Many middle class parents in New Jersey believe their local schools are performing well, and education quality is only a problem in urban areas such as Newark, but they're probably wrong.

That's the gist of "Not As Good as You Think: Why Middle-Class Parents in New Jersey Should Be Concerned About Their Local Public Schools," a product of the Pacific Research Institute, which finds proficiency levels are also poor at schools in the Garden State where one-third or less of the students are considered low income.

New Jersey was the fifth of five states analyzed by PRI for academic performance at middle class schools. The report analyzed 1,170 public schools in New Jersey with predominantly non-low-income student populations.

"You can live in a nice, leafy middle class suburb - there may be underperformance in your local neighborhood school, and unfortunately, a lot of parents may not be aware of that," Lance Izumi, study author, told New Jersey 101.5.

Out of 114 high schools where at least 80 percent of seniors took the SAT in 2014, nearly 30 percent saw at least half of their SAT-takers fail to hit the college readiness benchmark score of 1550, according to the report.

At Waldwick High School in Bergen County, for example, 56 percent of SAT-takers failed to obtain a score of at least 1550, although just 1 percent of the school's students were classified as economically-disadvantaged.

The report pointed to several other predominantly middle class high schools with a college readiness problem:

  • Emerson High School, Bergen County
  • Hasbrouck Heights High School, Bergen County
  • Cedar Grove High School, Essex County
  • Shore Regional High School, Monmouth County
  • Jefferson Township High School, Morris County
  • Pompton Lakes High School, Passaic County
  • Arthur L. Johnson High School, Union County
  • Jonathan Dayton High School, Union County

"These results should cause middle class New Jersey parents to rethink their views on the quality of their neighborhood public schools, and, consequently, to open their minds to other education options, choices and policy changes that would allow their children to escape underperforming schools and attend better-performing alternatives," the report read.

Low-proficiency results were uncovered at the elementary and middle school levels as well.

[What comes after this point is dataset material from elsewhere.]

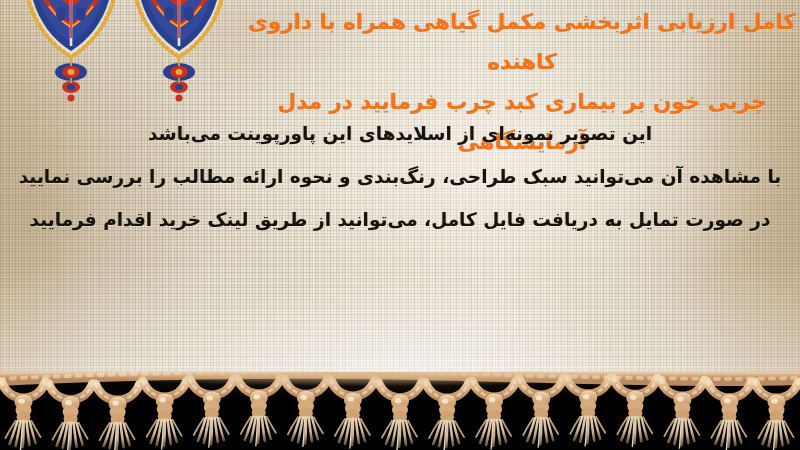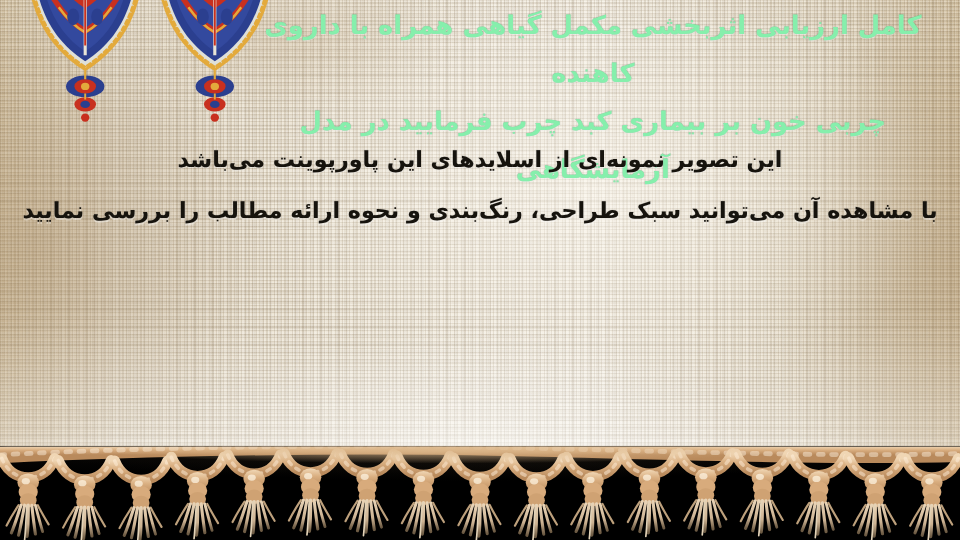"کامل ارزیابی اثربخشی مکمل گیاهی" .title { color: #86efac -> #f97316; left: 216px -> 244px }
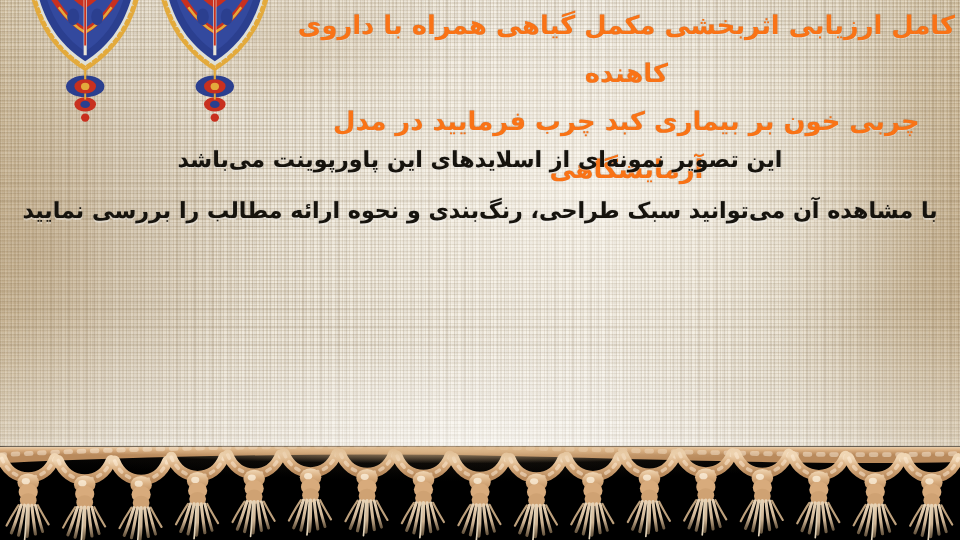"در صورت تمایل به دریافت" div.body-line { html: none -> <div>در صورت تمایل به دریافت فایل کامل، می‌توانید از طریق لینک خرید اقدام فرمایید</div> }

Using data from the National Assessment for Educational Progress, often referred to as the nation's report card, PRI found:

  • On the 2015 NAEP fourth-grade reading test, 43 percent of non-low-income New Jersey test-takers failed to score at the proficient level.
  • On the NAEP fourth-grade math test, 38 percent of the non-low-income New Jersey students failed to score at the proficient level.
  • On  the 2015 NAEP eighth-grade reading exam, 49 percent of non-low-income New Jersey test-takers failed to score at the proficient level.
  • On the NAEP eighth-grade math exam, 42 percent of non-low-income New Jersey test-takers failed to score at the proficient level.

"It's not just inner-cities - Camden or Newark and places like that - that may have educational quality problems," Izumi said.

The New Jersey Department of Education said it typically does not publicly evaluate or criticize reports such as these. Education groups such as the New Jersey Schools Boards Association and the New Jersey Association of School Administrators were not available for comment Monday due to the holiday.